» **Dataset entries**
──────────────────────────────

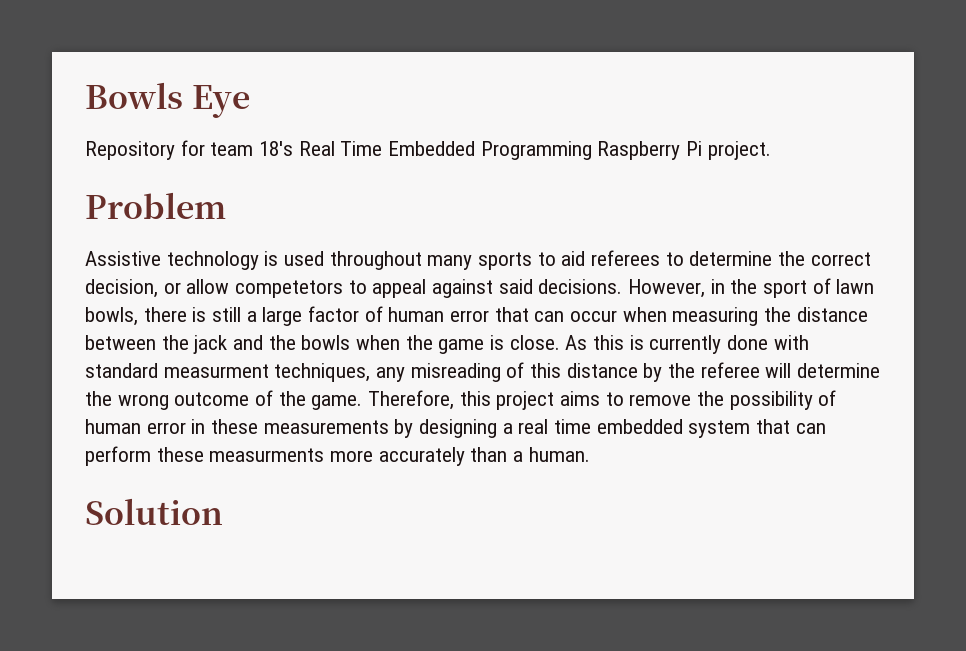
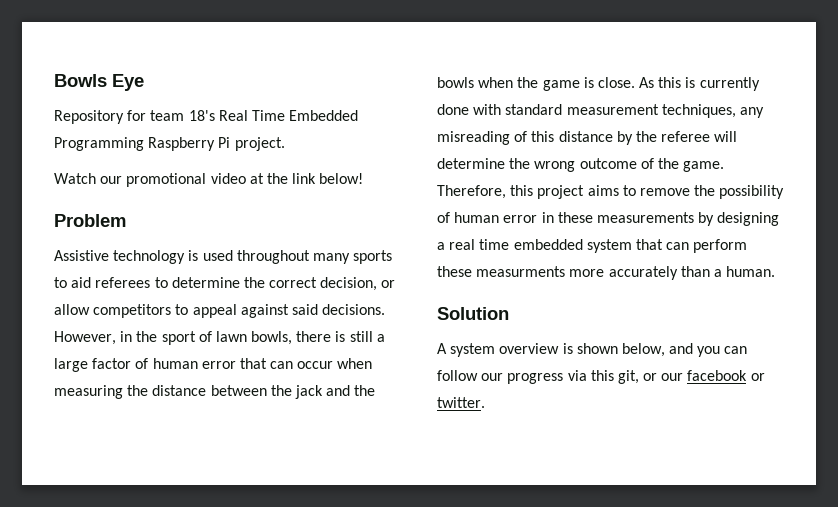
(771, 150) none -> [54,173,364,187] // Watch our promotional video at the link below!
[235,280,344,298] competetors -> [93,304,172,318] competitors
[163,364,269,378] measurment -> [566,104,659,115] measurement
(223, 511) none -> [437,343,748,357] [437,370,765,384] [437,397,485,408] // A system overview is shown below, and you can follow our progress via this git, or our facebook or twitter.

──────────────────────────────

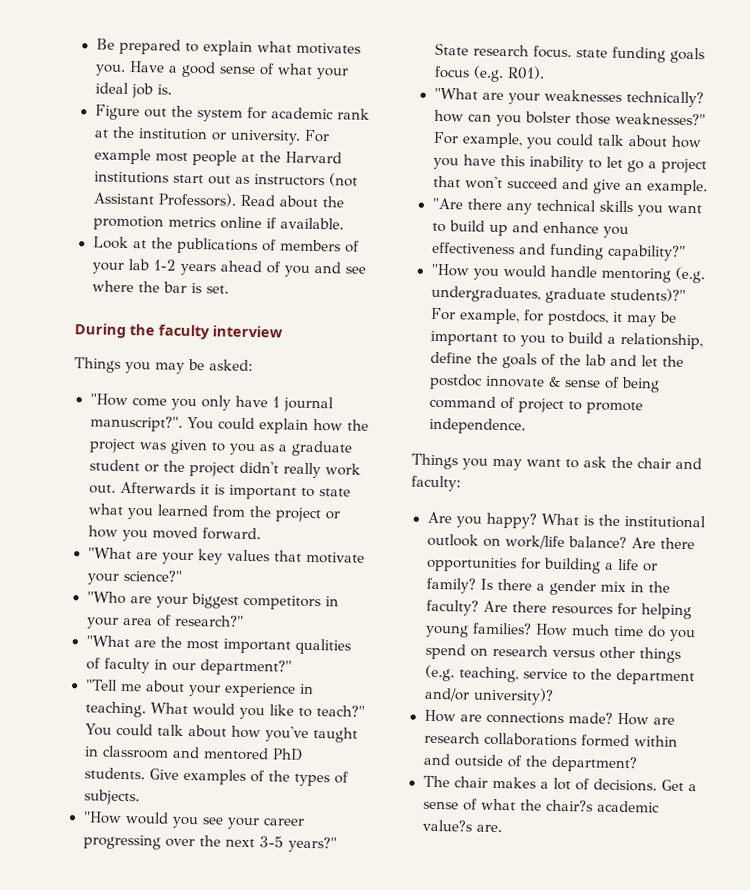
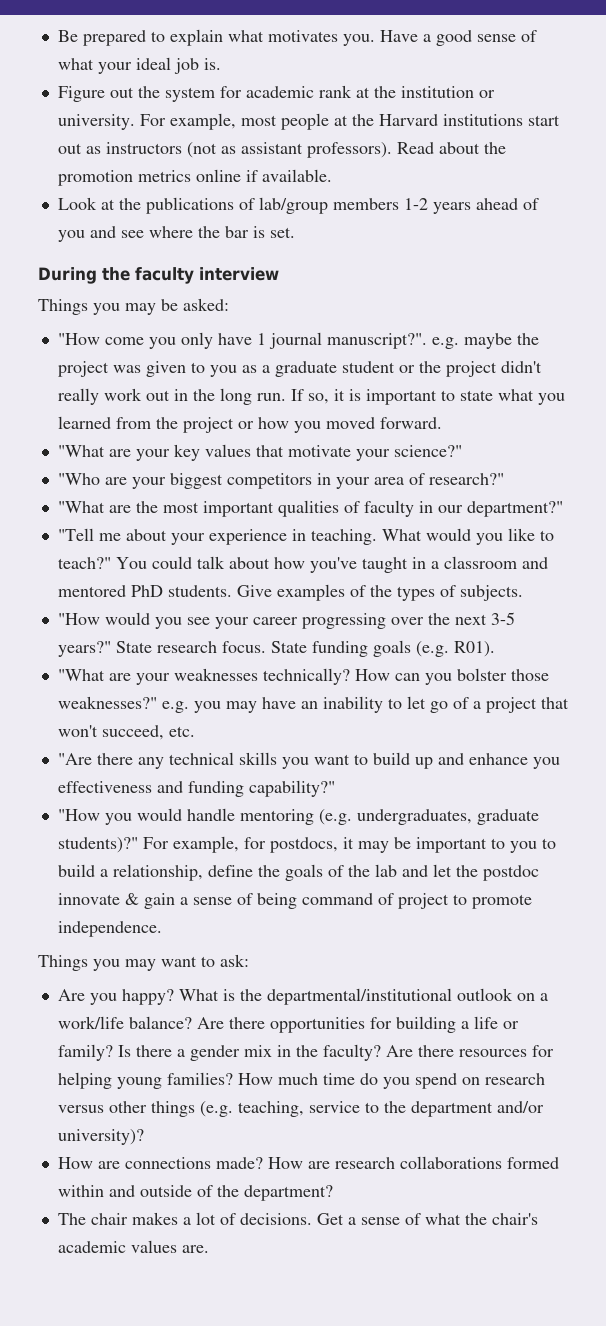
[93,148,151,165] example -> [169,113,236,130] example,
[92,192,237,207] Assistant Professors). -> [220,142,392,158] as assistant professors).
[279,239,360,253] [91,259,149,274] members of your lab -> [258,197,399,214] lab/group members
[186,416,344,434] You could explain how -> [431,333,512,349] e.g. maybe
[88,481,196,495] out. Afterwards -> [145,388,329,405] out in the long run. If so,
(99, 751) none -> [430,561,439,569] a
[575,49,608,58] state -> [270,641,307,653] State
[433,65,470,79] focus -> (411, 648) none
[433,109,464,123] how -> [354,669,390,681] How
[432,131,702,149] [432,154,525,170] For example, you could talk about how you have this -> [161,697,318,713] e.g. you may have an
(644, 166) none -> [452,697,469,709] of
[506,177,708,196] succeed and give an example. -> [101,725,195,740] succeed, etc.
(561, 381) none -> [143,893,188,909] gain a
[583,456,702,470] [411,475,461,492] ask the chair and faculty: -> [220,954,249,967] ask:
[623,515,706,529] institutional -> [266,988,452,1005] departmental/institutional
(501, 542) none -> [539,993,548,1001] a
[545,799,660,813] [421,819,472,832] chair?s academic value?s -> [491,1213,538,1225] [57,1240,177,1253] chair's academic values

──────────────────────────────

» **What is expected**
The expected output is exactly the lines of the listing above between the line holding "[583,456,702,470] [411,475,461,492] ask" and the line holding "[545,799,660,813] [421,819,472,832] chair?s", inclusive.

» **Reply**
[583,456,702,470] [411,475,461,492] ask the chair and faculty: -> [220,954,249,967] ask:
[623,515,706,529] institutional -> [266,988,452,1005] departmental/institutional
(501, 542) none -> [539,993,548,1001] a
[545,799,660,813] [421,819,472,832] chair?s academic value?s -> [491,1213,538,1225] [57,1240,177,1253] chair's academic values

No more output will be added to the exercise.